• **What you have to do**:
For the listing below, report all lines that hold the word "Band".

··········

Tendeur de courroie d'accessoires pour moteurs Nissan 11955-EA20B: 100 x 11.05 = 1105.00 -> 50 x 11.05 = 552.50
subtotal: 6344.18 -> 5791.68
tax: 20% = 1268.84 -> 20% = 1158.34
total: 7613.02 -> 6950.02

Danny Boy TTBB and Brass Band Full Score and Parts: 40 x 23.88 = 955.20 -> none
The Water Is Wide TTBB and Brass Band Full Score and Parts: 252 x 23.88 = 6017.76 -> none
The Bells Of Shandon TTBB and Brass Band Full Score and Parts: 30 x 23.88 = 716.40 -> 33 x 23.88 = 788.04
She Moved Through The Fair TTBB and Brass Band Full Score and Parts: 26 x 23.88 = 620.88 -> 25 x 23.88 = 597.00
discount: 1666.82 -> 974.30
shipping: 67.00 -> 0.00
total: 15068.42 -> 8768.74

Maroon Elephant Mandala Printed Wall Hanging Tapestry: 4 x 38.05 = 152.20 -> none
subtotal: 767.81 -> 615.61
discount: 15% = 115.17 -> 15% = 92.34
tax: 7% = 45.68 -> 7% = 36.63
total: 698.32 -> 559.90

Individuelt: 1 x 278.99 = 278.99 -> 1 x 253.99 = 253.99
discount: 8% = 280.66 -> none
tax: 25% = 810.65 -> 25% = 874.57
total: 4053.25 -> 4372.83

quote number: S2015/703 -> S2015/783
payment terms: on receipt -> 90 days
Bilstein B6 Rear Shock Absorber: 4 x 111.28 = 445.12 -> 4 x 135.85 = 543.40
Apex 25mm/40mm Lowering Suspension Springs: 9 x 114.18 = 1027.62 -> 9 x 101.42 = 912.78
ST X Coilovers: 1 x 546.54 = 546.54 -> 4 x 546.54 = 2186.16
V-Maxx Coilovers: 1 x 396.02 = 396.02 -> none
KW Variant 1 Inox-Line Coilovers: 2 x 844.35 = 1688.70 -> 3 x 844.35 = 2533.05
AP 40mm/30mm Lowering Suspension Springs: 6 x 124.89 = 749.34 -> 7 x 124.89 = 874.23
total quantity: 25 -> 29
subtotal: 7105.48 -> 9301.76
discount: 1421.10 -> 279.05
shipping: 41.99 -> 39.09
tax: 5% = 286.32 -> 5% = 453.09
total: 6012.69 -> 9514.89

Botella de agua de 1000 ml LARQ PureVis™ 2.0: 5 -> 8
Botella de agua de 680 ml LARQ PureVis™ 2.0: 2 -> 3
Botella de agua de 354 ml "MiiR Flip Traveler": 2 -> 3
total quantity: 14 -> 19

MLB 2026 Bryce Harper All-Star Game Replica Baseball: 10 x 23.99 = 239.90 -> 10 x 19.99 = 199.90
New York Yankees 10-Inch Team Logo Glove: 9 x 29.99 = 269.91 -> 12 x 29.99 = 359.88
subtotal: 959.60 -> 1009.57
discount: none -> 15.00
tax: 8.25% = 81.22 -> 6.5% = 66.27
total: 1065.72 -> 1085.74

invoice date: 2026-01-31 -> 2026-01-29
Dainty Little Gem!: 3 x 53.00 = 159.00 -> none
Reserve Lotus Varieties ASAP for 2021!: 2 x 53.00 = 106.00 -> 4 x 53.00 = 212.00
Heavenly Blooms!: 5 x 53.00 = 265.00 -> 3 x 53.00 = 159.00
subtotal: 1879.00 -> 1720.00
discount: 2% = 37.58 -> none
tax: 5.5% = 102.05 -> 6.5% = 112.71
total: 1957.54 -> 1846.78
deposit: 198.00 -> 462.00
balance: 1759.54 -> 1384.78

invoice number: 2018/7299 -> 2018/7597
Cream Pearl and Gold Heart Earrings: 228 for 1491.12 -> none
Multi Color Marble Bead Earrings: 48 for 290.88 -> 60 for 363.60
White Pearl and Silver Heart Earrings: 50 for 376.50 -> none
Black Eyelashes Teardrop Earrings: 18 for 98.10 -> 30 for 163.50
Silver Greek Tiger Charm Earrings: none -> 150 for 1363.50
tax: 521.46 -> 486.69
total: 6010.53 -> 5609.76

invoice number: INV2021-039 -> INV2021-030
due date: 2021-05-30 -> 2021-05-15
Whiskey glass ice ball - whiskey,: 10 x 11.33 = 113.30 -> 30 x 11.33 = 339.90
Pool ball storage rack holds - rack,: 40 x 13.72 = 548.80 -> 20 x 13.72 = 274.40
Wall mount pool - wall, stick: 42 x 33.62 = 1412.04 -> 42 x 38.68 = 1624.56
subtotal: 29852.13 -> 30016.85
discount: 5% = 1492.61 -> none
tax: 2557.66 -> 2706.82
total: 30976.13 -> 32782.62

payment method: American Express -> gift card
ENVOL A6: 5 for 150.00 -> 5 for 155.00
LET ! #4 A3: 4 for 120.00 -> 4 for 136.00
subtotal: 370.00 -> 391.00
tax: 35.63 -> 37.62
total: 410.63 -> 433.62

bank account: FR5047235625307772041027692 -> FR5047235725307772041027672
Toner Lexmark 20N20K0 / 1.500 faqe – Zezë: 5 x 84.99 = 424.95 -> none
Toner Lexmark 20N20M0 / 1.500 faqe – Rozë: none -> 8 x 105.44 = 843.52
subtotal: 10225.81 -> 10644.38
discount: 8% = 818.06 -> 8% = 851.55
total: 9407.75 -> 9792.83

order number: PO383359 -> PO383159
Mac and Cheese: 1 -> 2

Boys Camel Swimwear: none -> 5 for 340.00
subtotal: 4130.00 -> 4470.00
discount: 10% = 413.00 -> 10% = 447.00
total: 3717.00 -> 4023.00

··········

• **Solution**:
Danny Boy TTBB and Brass Band Full Score and Parts: 40 x 23.88 = 955.20 -> none
The Water Is Wide TTBB and Brass Band Full Score and Parts: 252 x 23.88 = 6017.76 -> none
The Bells Of Shandon TTBB and Brass Band Full Score and Parts: 30 x 23.88 = 716.40 -> 33 x 23.88 = 788.04
She Moved Through The Fair TTBB and Brass Band Full Score and Parts: 26 x 23.88 = 620.88 -> 25 x 23.88 = 597.00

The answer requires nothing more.